■ THE PROBLEM:
What is needed is an exact reproduction of the listing, without its pictures.

■ DATA:
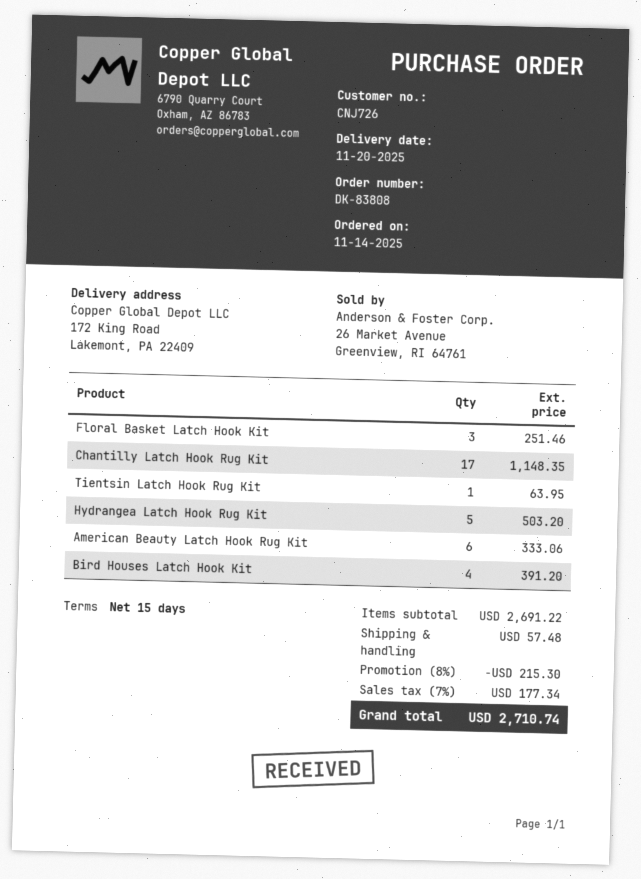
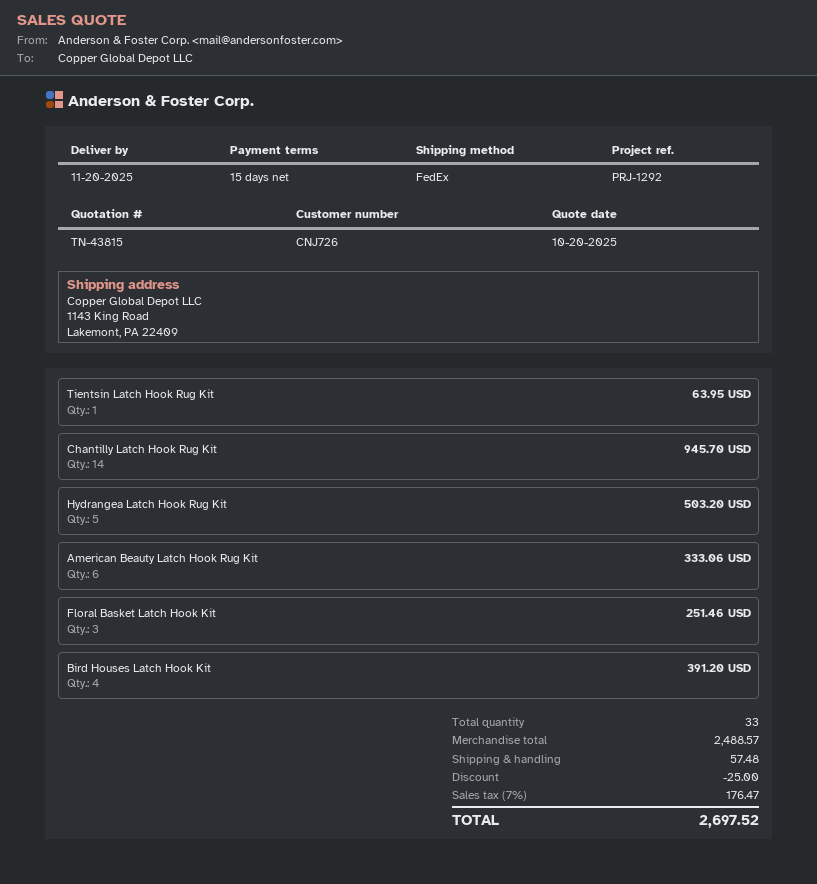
ship to: 172 King Road, Lakemont, PA 22409 -> 1143 King Road, Lakemont, PA 22409
Chantilly Latch Hook Rug Kit: 17 for 1148.35 -> 14 for 945.70
subtotal: 2691.22 -> 2488.57
discount: 215.30 -> 25.00
tax: 7% = 177.34 -> 7% = 176.47
total: 2710.74 -> 2697.52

■ REPLY TO THE TASK:
ship to: 172 King Road, Lakemont, PA 22409 -> 1143 King Road, Lakemont, PA 22409
Chantilly Latch Hook Rug Kit: 17 for 1148.35 -> 14 for 945.70
subtotal: 2691.22 -> 2488.57
discount: 215.30 -> 25.00
tax: 7% = 177.34 -> 7% = 176.47
total: 2710.74 -> 2697.52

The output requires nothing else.